## What to work on
Given these entries, repeat exactly the lines starting with the one that has "color: #1d4ed8 ->" and going on through the one that has "ein Durchscheinen des", both included, but none of the pictures.

## Exercise materials
▼
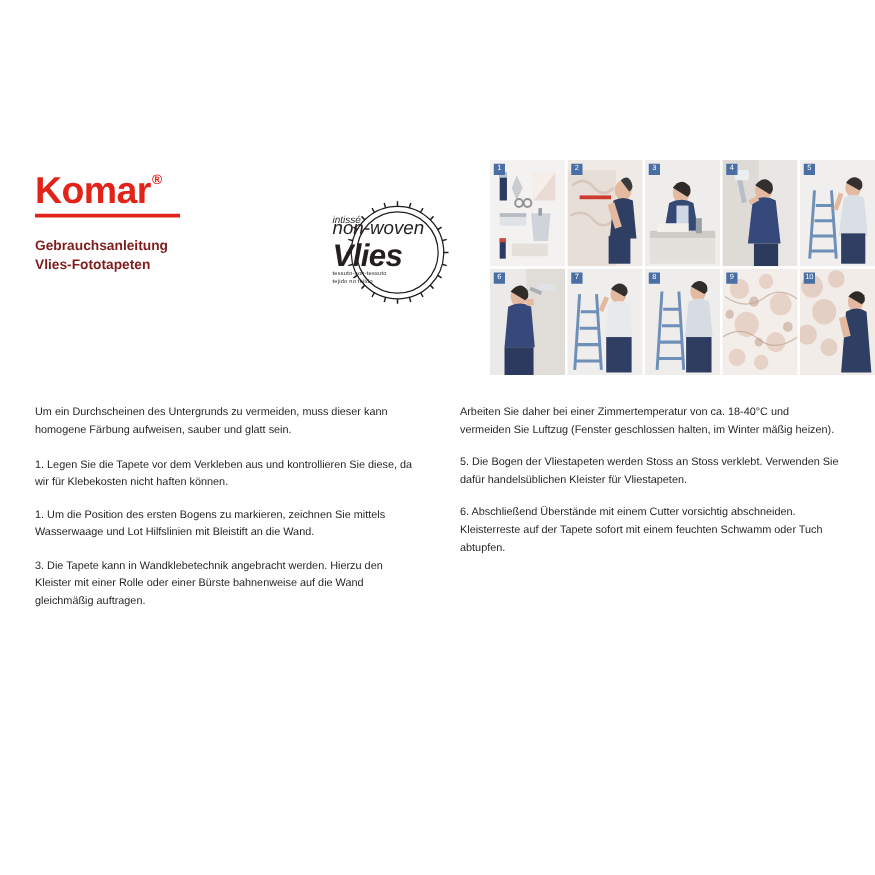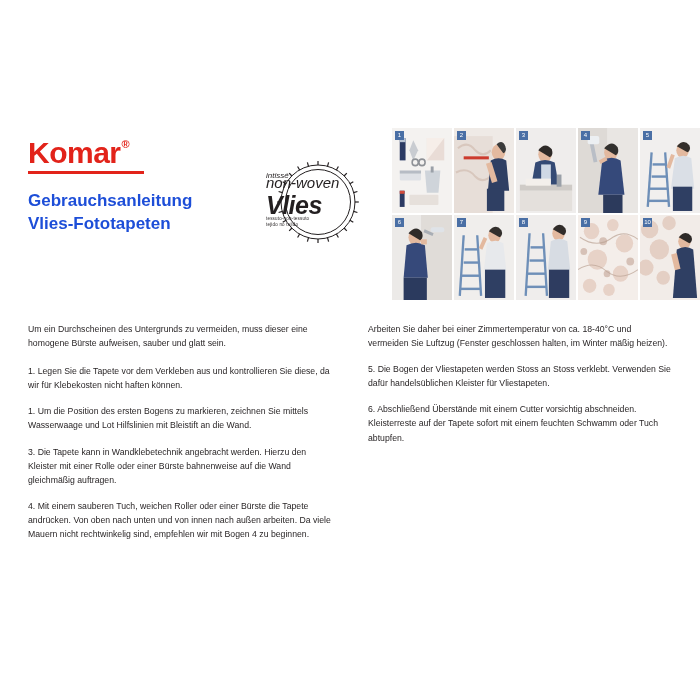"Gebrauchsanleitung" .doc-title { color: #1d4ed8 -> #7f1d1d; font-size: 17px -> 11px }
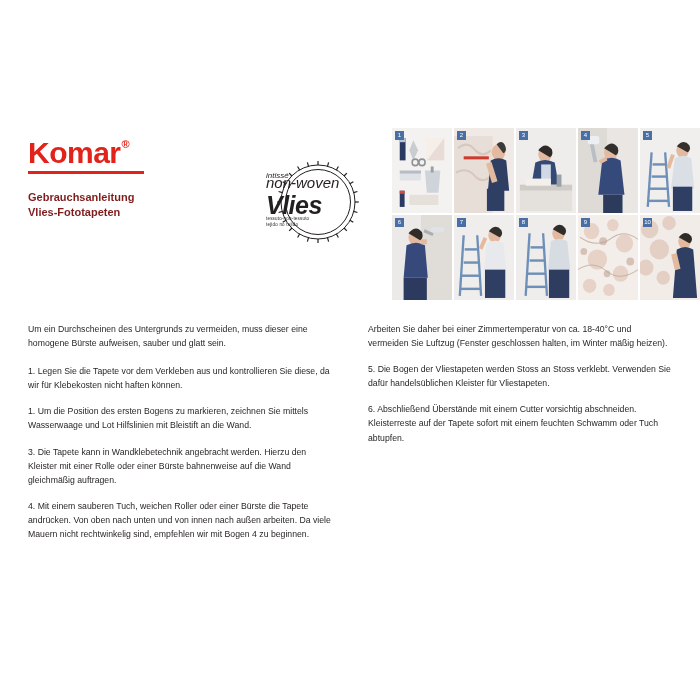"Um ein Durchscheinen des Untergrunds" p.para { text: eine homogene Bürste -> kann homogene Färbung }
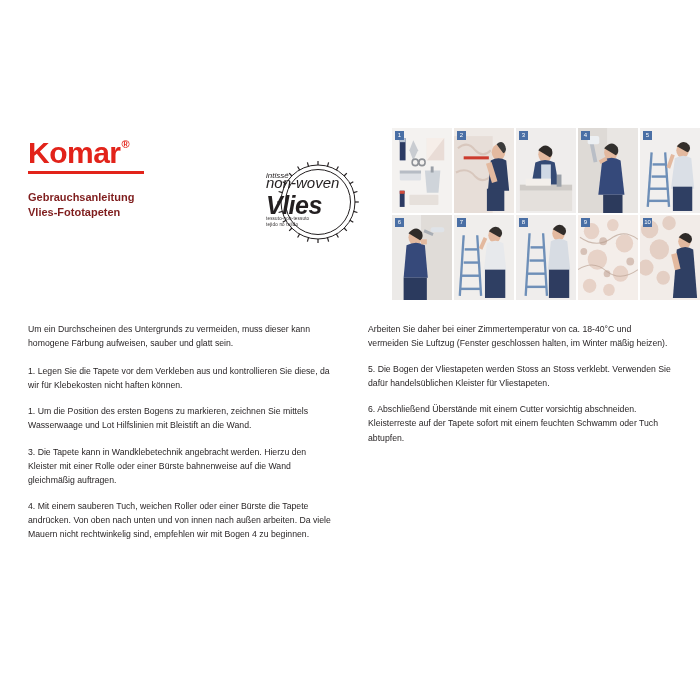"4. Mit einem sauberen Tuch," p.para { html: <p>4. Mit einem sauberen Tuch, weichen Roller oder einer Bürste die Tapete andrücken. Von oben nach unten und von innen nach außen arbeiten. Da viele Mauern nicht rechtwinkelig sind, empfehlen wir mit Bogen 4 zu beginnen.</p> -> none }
▲
▼
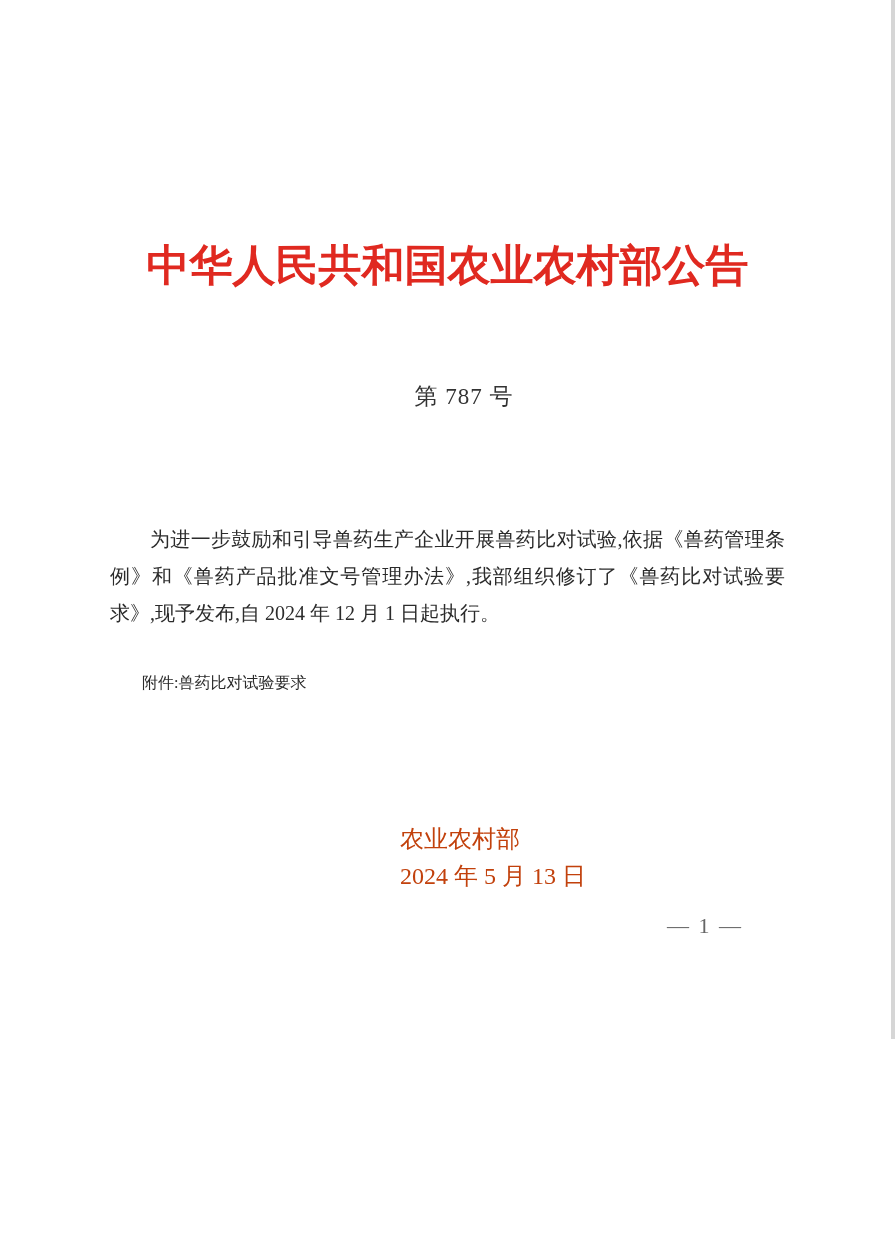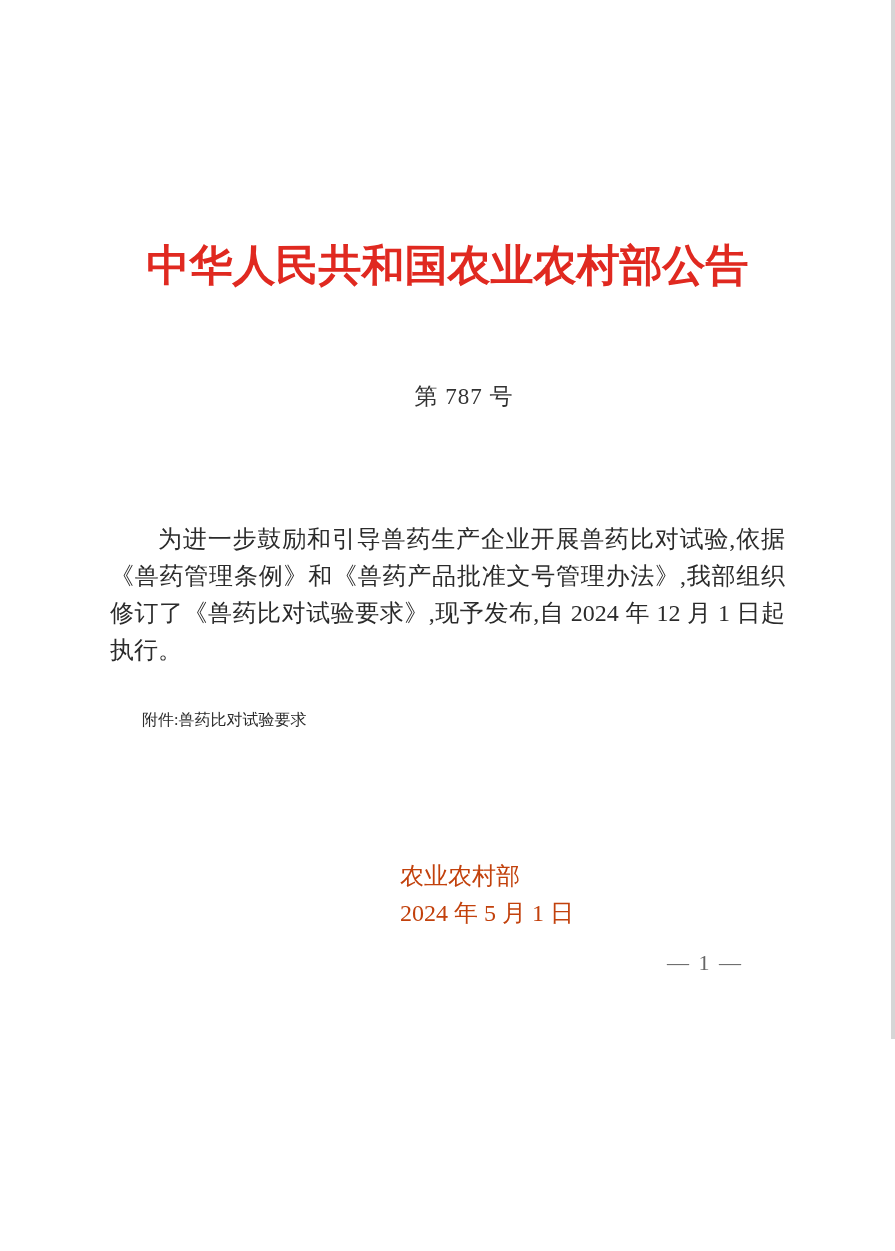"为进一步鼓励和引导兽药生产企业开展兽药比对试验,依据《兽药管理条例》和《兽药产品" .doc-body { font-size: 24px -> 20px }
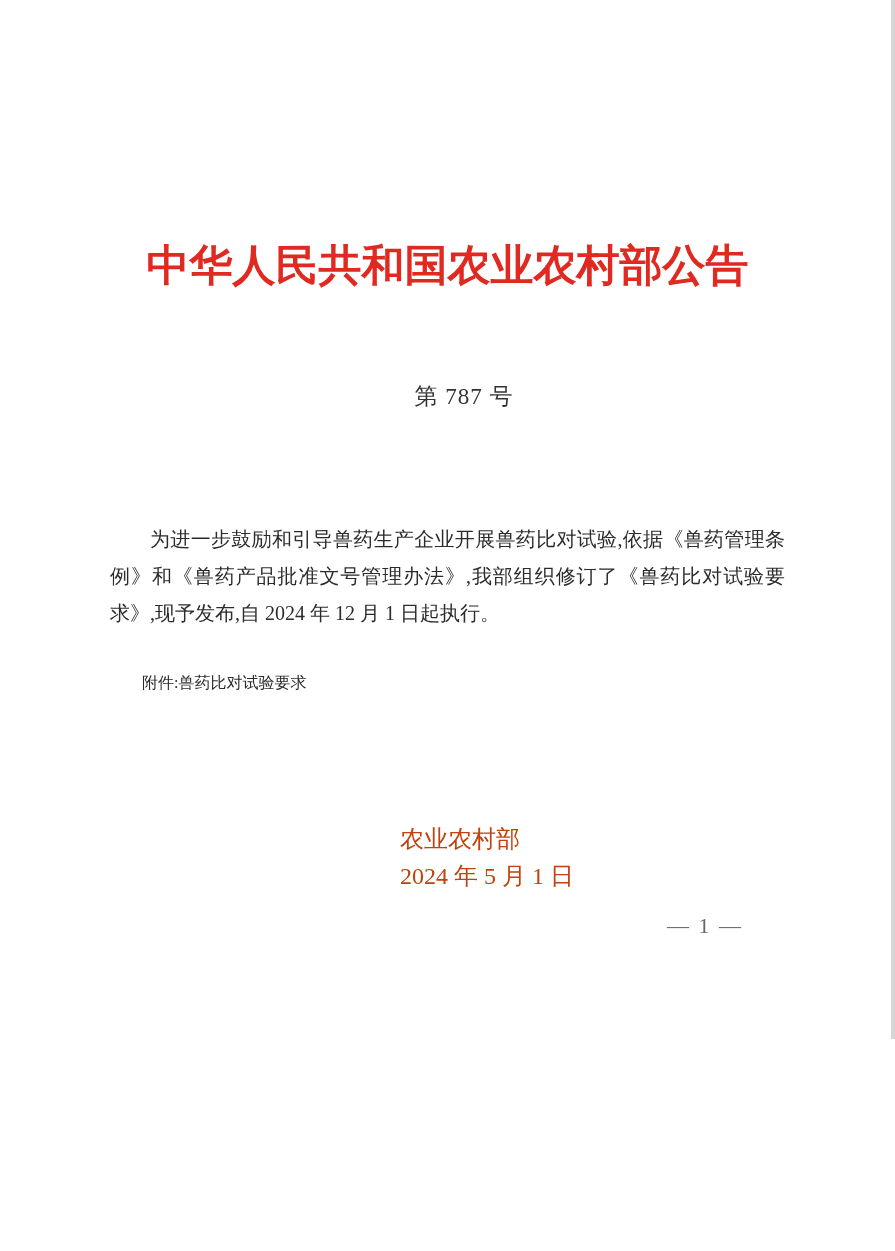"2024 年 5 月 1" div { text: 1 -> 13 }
▲
## Exercise response
"Gebrauchsanleitung" .doc-title { color: #1d4ed8 -> #7f1d1d; font-size: 17px -> 11px }
"Um ein Durchscheinen des Untergrunds" p.para { text: eine homogene Bürste -> kann homogene Färbung }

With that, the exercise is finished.